Faut-il ranger parmi ces derniers des films très célèbres et pourtant omis ? On pense à Eisenstein, absent de l’ouvrage. Passion, quand tu nous tiens ! Beaucoup de lecteurs s’en réjouiront probablement. Le Cuirassé Potemkine ne fut-il pas classé récemment comme le plus mauvais film de tous les temps !
D’autres absents le sont peut-être par oubli ou indifférence : Marcel Lherbier, Léon Poirier, Jacques Feyder (la Kermesse héroïque), trop anciens peut-être, comme les films à épisodes de Feuillade.
Visiblement, Laurent Dandrieu n’aime pas l’Empereur des Français : le Napoléon d’Abel Gance est omis, comme celui de Sacha Guitry (mais le Diable boiteux figure), comme le Waterloo de Bondartchouk, Marie Walewska de Clarence Brown ou encore Austerlitz de Gance.
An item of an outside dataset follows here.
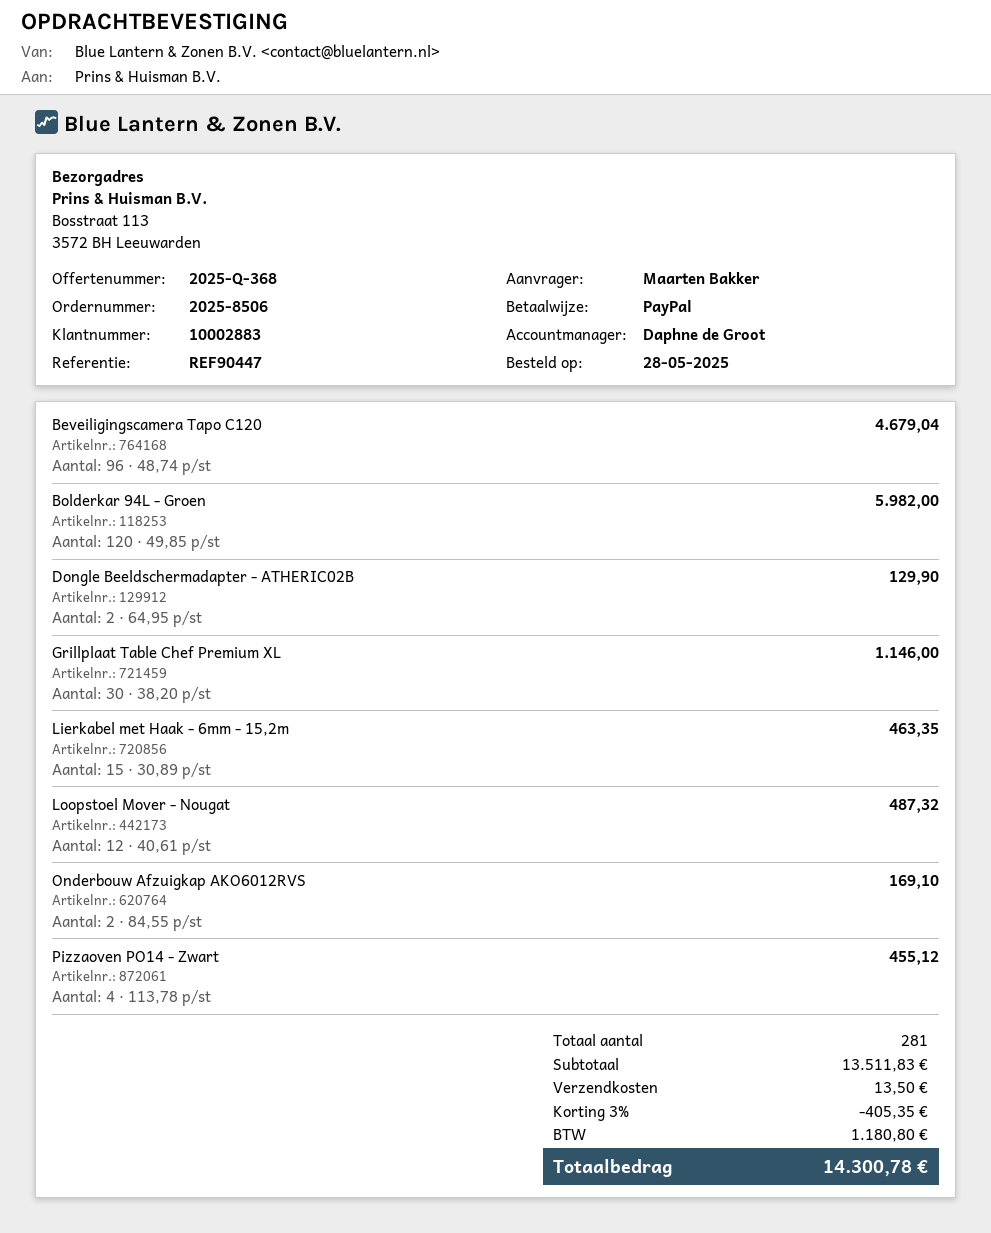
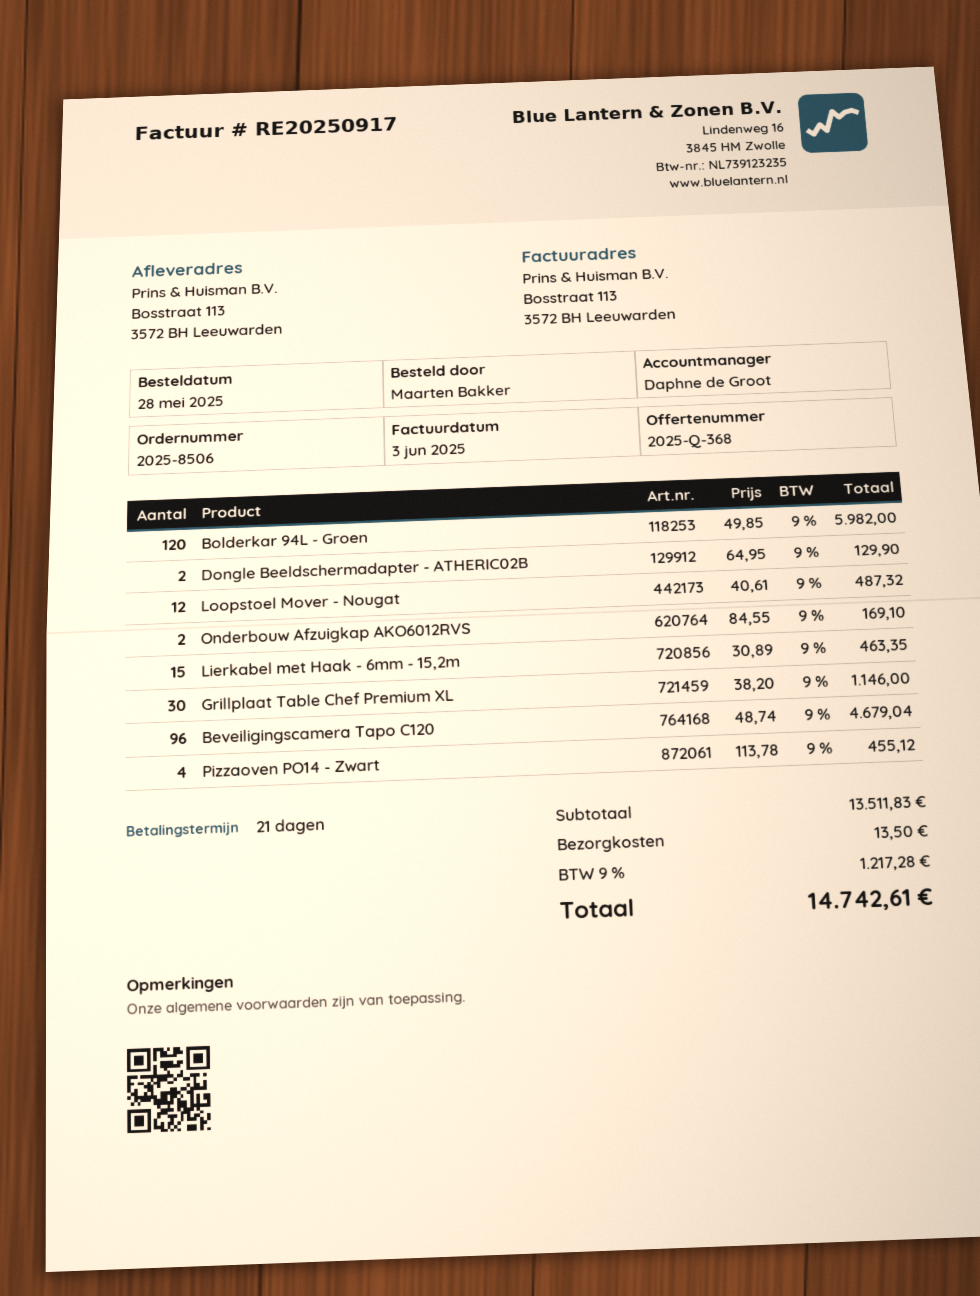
discount: 3% = 405.35 -> none
tax: 1180.80 -> 1217.28
total: 14300.78 -> 14742.61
Seul Napoléon (et moi), amusante comédie sur l’Empereur à l’île d’Elbe, où Daniel Auteuil est peu vraisemblable dans le rôle, trouve grâce.
Ces exclusions sont légitimes dans un “dictionnaire passionné”. Et que de révélations en revanche. Laurent Dandrieu appelle l’attention sur des films passés inaperçus ou boudés par le public comme Tu seras mon fils de Gilles Legrand ou Je n’ai rien oublié de Bruno Chiche. Pas des chefs-d’oeuvre à trois étoiles, mais des films qui ne méritent pas de tomber dans l’oubli.
Et puis il y a John Ford, le cinéaste le plus représenté et le plus étoilé : trente et un titres. Même la Mascotte du régiment, niaiserie interprétée par Shirley Temple, a droit à deux étoiles.
N’ouvrez ce Dictionnaire qu’à bon escient, pour une recherche précise, et refermez-le aussitôt, sinon vous ne pourrez plus vous en extraire, butinant de film en film, vous enthousiasmant, vous étonnant, vous indignant peut-être. Voilà un livre qui ne vous laissera pas indifférent. La passion est contagieuse.
Dictionnaire passionné du cinéma, de Laurent Dandrieu, Éditions de L’Homme nouveau, 1 408 pages, 34,90 €.